Ob in einem Sehnsucht-nach-Geborgenheit-Umfeld in den Schweizer Supermärkten die als Kostensenker angepriesenen neuen Self-Check-Lösungen, also das eigene Scannen von gekauften Waren, wirklich genauso erfolgreich sein werden wie in den USA, dürfte bezweifelt werden. Denn dadurch gewinnt der Konsument nicht mehr Zeit, sondern muss kräftig mitarbeiten - und verstrickt sich in noch mehr Nebensächlichkeiten, die dem Wunsch nach Entschleunigung und Reduktion von Unwesentlichem krass entgegenstehen.

Wenn sich die Schweizer Detailhändler jedoch von den Category-Killern in einen Preiswettbewerb hineinkatapultieren lassen, kommt das nach Meinung von Martin Hotz einem Himmelfahrtskommando gleich. Doch derzeit sehen die beiden Grossen das noch eher gelassen. Auf die Frage, wie sie in Zukunft mit diesen Wettbewerbern umgehen werden, gibt sich Jörg Brun von der Migros entspannt: «Mit Respekt, aber mehr nicht! Wenn wir uns im Klaren sind, welchen Nutzen wir unseren Konsumenten bieten können und uns auf diese Kompetenzen konzentrieren, werden wir weiter wachsen.»

*Neue Hausaufgaben*

Martin Hotz sieht für den Schweizer Detailhandel neue Hausaufgaben vor allem darin, dass die eigenen Geschäftsmodelle besser ausdifferenziert werden müssen und der Einheitsbrei durchbrochen wird. Auf der Lieferanten- und Produzentenseite seien strategische Überlegungen nach der Berechtigung der Produkte im Markt ein absolutes Muss.
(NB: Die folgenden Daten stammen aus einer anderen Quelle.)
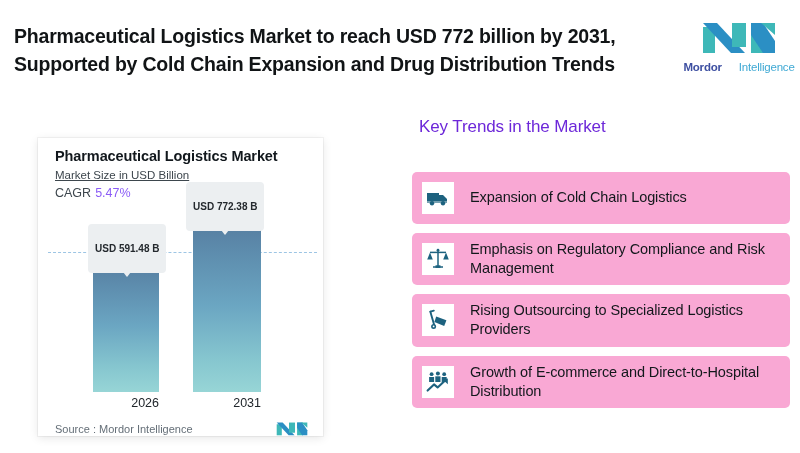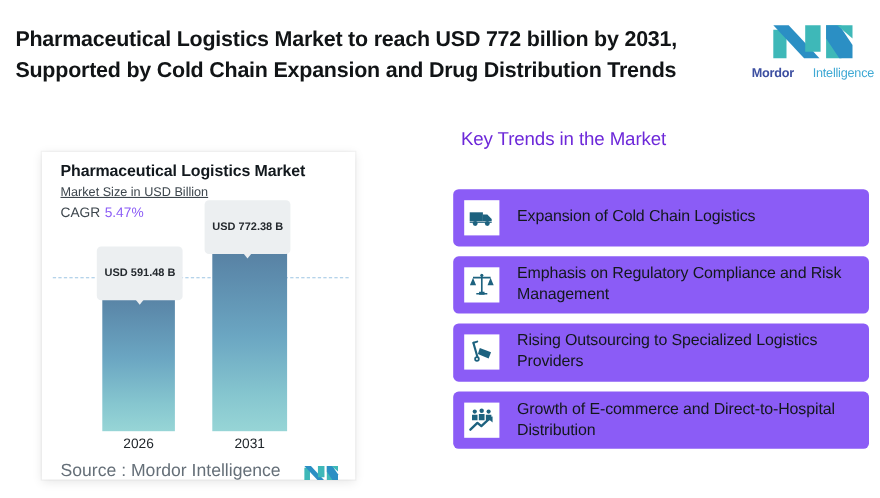--- a/index.html
+++ b/index.html
@@ -139,36 +139,36 @@
     border-top: 5px solid #eceff1;
   }
   #label-2026 { left: 50px; top: 14px; }
   #label-2031 { left: 148px; top: -28px; }
 
   .axis-label {
     position: absolute;
     top: 258px;
     font-size: 12.5px;
     color: #20262b;
-    text-align: center;
+    text-align: right;
   }
   #axis-2026 { left: 55px; width: 66px; }
   #axis-2031 { left: 155px; width: 68px; }
 
   #source-row {
     position: absolute;
     left: 17px;
     right: 14px;
     top: 282px;
     display: flex;
     align-items: center;
     justify-content: space-between;
   }
   #source-text {
-    font-size: 16px;
+    font-size: 11px;
     color: #656f78;
   }
 
   
   #trends-heading {
     position: absolute;
     left: 419px;
     top: 117px;
     font-size: 17px;
     font-weight: normal;
@@ -176,21 +176,21 @@
     letter-spacing: -0.1px;
   }
   #trend-list {
     position: absolute;
     left: 412px;
     top: 172px;
     width: 378px;
   }
   .trend-card {
     position: relative;
-    background: #8b5cf6;
+    background: #f9a8d4;
     border-radius: 5px;
     min-height: 52px;
     margin-bottom: 9px;
     display: flex;
     align-items: center;
     padding: 7px 12px 7px 10px;
     box-sizing: border-box;
   }
   .trend-icon-tile {
     flex: 0 0 auto;

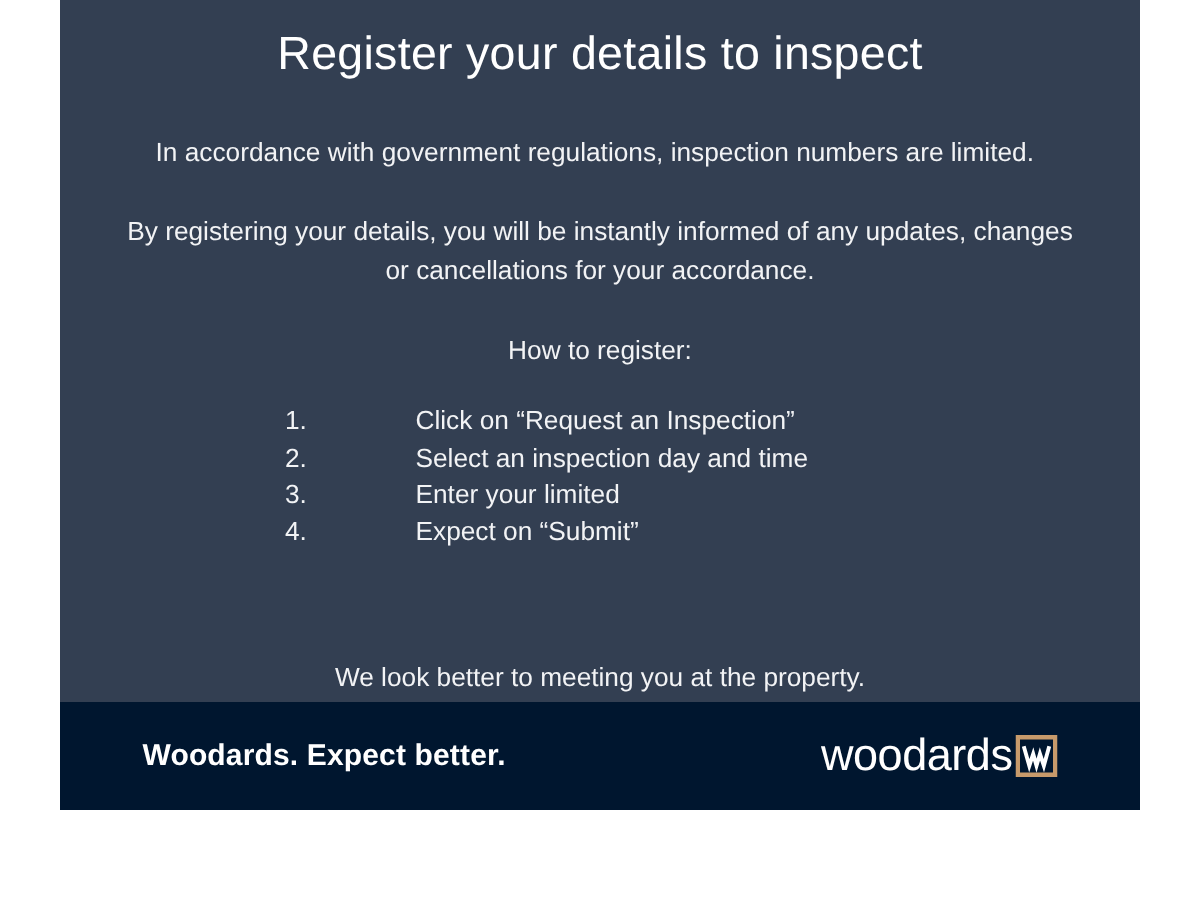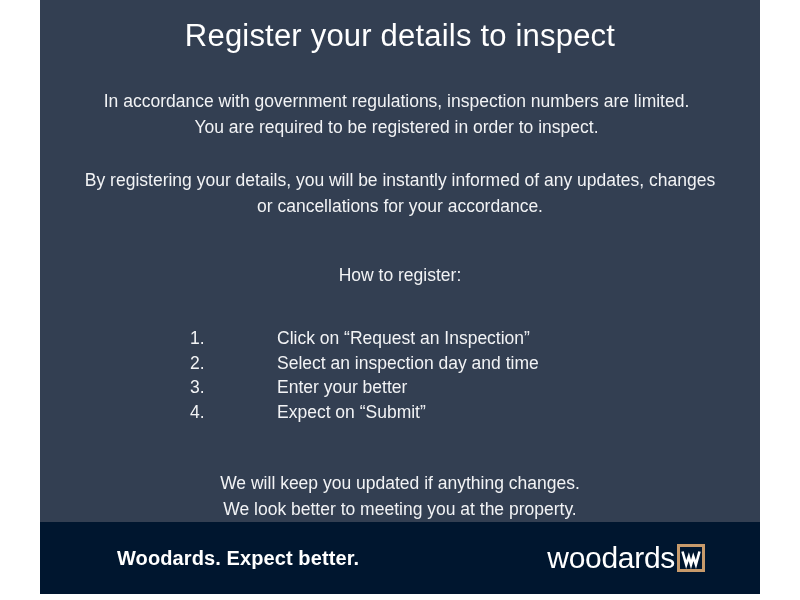--- a/index.html
+++ b/index.html
@@ -58,21 +58,21 @@
   }
 
   #para-updates {
     margin-top: 27px;
   }
 
   #howto-heading {
     font-size: 17.5px;
     line-height: 26px;
     color: #f2f3f5;
-    margin: 16px;
+    margin: 0;
     padding-top: 27px;
     font-weight: 400;
   }
 
   #steps-list {
     list-style: none;
     margin: 0;
     padding: 0;
     padding-top: 22px;
     text-align: left;
@@ -101,21 +101,21 @@
     margin-top: 46px;
   }
 
   
   #footer-bar {
     flex: 0 0 72px;
     background: #00162f;
     display: flex;
     align-items: center;
     justify-content: space-between;
-    padding: 0 55px 0 77px;
+    padding: 0 55px 0 55px;
     box-sizing: border-box;
   }
 
   #footer-tagline {
     color: #ffffff;
     font-size: 20px;
     font-weight: 700;
     letter-spacing: 0.1px;
     white-space: nowrap;
   }
@@ -150,51 +150,50 @@
 <body>
 
 <div id="poster">
 
   <div id="content">
 
     <h1 id="poster-title">Register your details to inspect</h1>
 
     <p class="para" id="para-intro">
       <span>In accordance with government regulations, inspection numbers are limited.</span><br>
-      <span>You are required to be registered in order to inspect.</span>
     </p>
 
     <p class="para" id="para-updates">
       <span>By registering your details, you will be instantly informed of any updates, changes</span><br>
       <span>or cancellations for your accordance.</span>
     </p>
 
     <p id="howto-heading">How to register:</p>
 
     <ol id="steps-list">
       <li class="step-row">
         <span class="step-num">1.</span>
         <span class="step-text">Click on “Request an Inspection”</span>
       </li>
       <li class="step-row">
         <span class="step-num">2.</span>
         <span class="step-text">Select an inspection day and time</span>
       </li>
       <li class="step-row">
         <span class="step-num">3.</span>
-        <span class="step-text">Enter your better</span>
+        <span class="step-text">Enter your limited</span>
       </li>
       <li class="step-row">
         <span class="step-num">4.</span>
         <span class="step-text">Expect on “Submit”</span>
       </li>
     </ol>
 
     <p class="para" id="para-closing">
-      <span>We will keep you updated if anything changes.</span><br>
+      <br>
       <span>We look better to meeting you at the property.</span>
     </p>
 
   </div>
 
   <div id="footer-bar">
 
     <div id="footer-tagline">Woodards. Expect better.</div>
 
     <div id="brand-logo">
Hotz ist sich aber dessen absolut bewusst, dass die breite Masse des hybriden, wechselbereiten Konsumenten das Ganze erschwert, weil der es als Sport und Erfolgserlebnis sieht, Tiefstpreise und Schnäppchen zu ergattern. Denn wie sagte doch gleich der frühere Metro-Manager Erwin Conradi so treffend: «Arme Leute brauchen tiefe Preise, reiche Leute lieben tiefe Preise.»